Published - September 24, 2019 10:33 pm IST - NEW DELHI

‘Boys as young as 14 or 15 are taken away & tortured, some for 45 days’

Security personnel stand guard as civilians cross them at a closed market on the 44th day of strike after the abrogration of Article 370 and bifurcation of state, in Srinagar on September 17, 2019.

Refuting government claims of a return to normalcy in Kashmir, a group of women activists, who visited the Valley last week, said boys and young men were being snatched from their homes by security forces, with the shutdown also taking its toll on women, students, doctors and patients.

“The Army pounces on young boys. When fathers go to rescue their children, they are made to deposit money, anywhere between ₹20,000 to ₹60,000,” a woman resident told the fact-finding team, which consisted of activists from the Left-affiliated National Federation of Indian Women and Pragatisheel Mahila Sangathan, as well as former Planning Commission member Syeda Hameed of the Muslim Women’s Forum.
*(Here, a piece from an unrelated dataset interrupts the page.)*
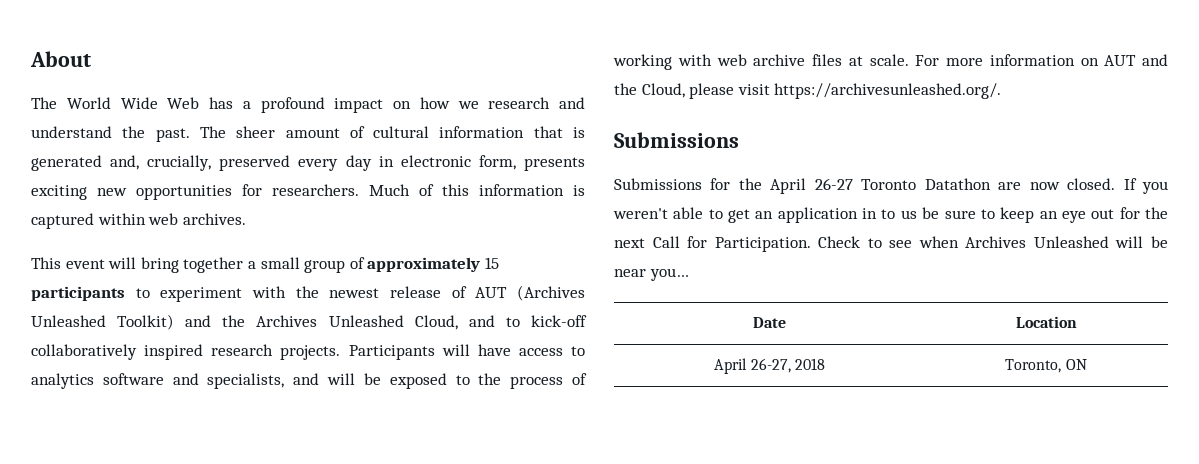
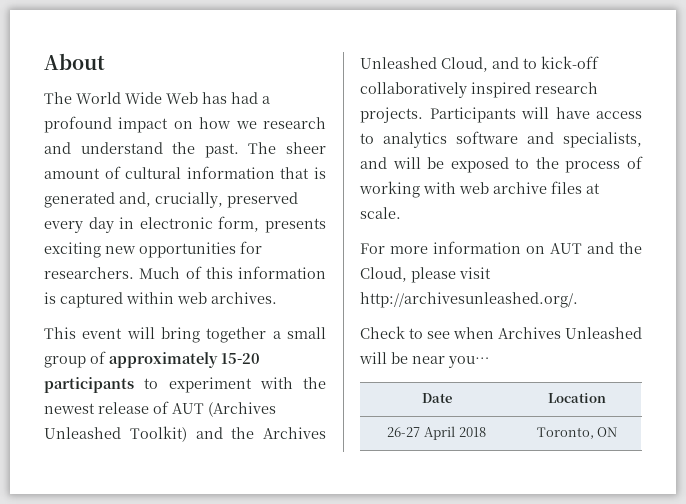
(233, 103) none -> [231,92,258,104] had
[484,257,499,269] 15 -> [221,353,260,364] 15-20
(909, 60) none -> (401, 213) //
[774,83,1002,99] [614,132,739,148] [614,178,1168,194] [613,207,1169,223] [614,236,811,252] https://archivesunleashed.org/. // Submissions // Submissions for the April 26-27 Toronto Datathon are now closed. If you weren't able to get an application in to us be sure to keep an eye out for the next Call for Participation. -> [360,292,578,308] http://archivesunleashed.org/. //
[714,358,791,374] April 26-27, -> [387,426,455,440] 26-27 April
“In Bandipora, we saw a young girl who made the mistake of keeping a lamp lit to read for her exam on the chance that her school may open soon,” said the fact-finding report released on Tuesday. “Army men, angered by this breach of ‘curfew’, jumped the wall to barge in. Father and son, the only males in the house were taken away for questioning. The two have been detained since then.”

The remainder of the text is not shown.